Monday 25 January 2010

Versus Verse

It took me a long time to like poetry.

Oh, there were always favourite lines and ringing phrases that stuck in my mind as utterances of both truth and beauty, but as for actually sitting down and reading poetry...it wouldn’t go in. My eyes would pass over the page three, four times and I still had no conscious memory of what I’d read, and no understanding of the meaning of it.

There are still poets who sometimes do that to me; Geoffrey Hill and Emily Dickinson spring immediately to mind. There is still, occasionally, the nagging thought that this is all some kind of elaborate hoax or joke, that words are being strewn haphazardly across the page to create an illusion of profundity. I know that I’m wrong about this, but still...

Possibly the compression of poetry is an obstacle to me. I am far more excited by the idea of Kazantzakis’ sprawling modern Odyssey than I am by any poem of Dickinson’s. I am always attracted to things on a large scale. If I must have poetry I dislike selected poems – I want a poet’s complete works, as if by having that I can hold in my hand the entire person. (Or at least the complete contents of their mind.) The more a poetry collection resembles a story, a life – an epic verse novel – the happier I am.

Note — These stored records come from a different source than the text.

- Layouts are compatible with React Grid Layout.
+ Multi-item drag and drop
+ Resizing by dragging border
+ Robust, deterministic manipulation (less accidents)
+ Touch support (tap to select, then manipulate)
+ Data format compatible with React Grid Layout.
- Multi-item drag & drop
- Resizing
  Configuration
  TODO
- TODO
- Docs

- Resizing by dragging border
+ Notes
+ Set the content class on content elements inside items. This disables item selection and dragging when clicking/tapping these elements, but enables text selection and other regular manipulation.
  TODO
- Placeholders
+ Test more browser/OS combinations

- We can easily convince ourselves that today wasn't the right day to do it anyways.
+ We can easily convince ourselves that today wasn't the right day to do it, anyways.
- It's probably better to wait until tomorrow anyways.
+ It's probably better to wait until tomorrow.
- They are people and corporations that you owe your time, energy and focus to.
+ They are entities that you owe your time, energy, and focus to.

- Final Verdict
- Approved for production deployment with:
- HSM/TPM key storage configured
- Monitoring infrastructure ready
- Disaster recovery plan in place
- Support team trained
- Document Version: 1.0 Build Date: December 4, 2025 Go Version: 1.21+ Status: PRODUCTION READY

But then do I read these gigantic books? Only rarely. Because the other factor that causes me to stumble when I approach poetry is the focus in on the words, rather than what they are saying. I am a great believer in what is said being more important than the precise means of expressing it (allowing a certain facility in the writer in the first place); even Flaubert, after all his labours, said that too much attention paid to the words was the mark of a second rate artist. I don’t believe in anything that comes between writer and reader – and too conscious an effort over words will do that.

But then, that’s what poetry is. Something that might be an arguable point when looking at Fiction Books cannot be applied to verse. So perhaps this has been my problem; I am a storyteller, a portrayer of character. I have no time for metaphor or elaborate descriptions; words for me are merely a means to an end. I don’t want the surface; I want to get at the meaning. And I find that difficult, still, with some poetry.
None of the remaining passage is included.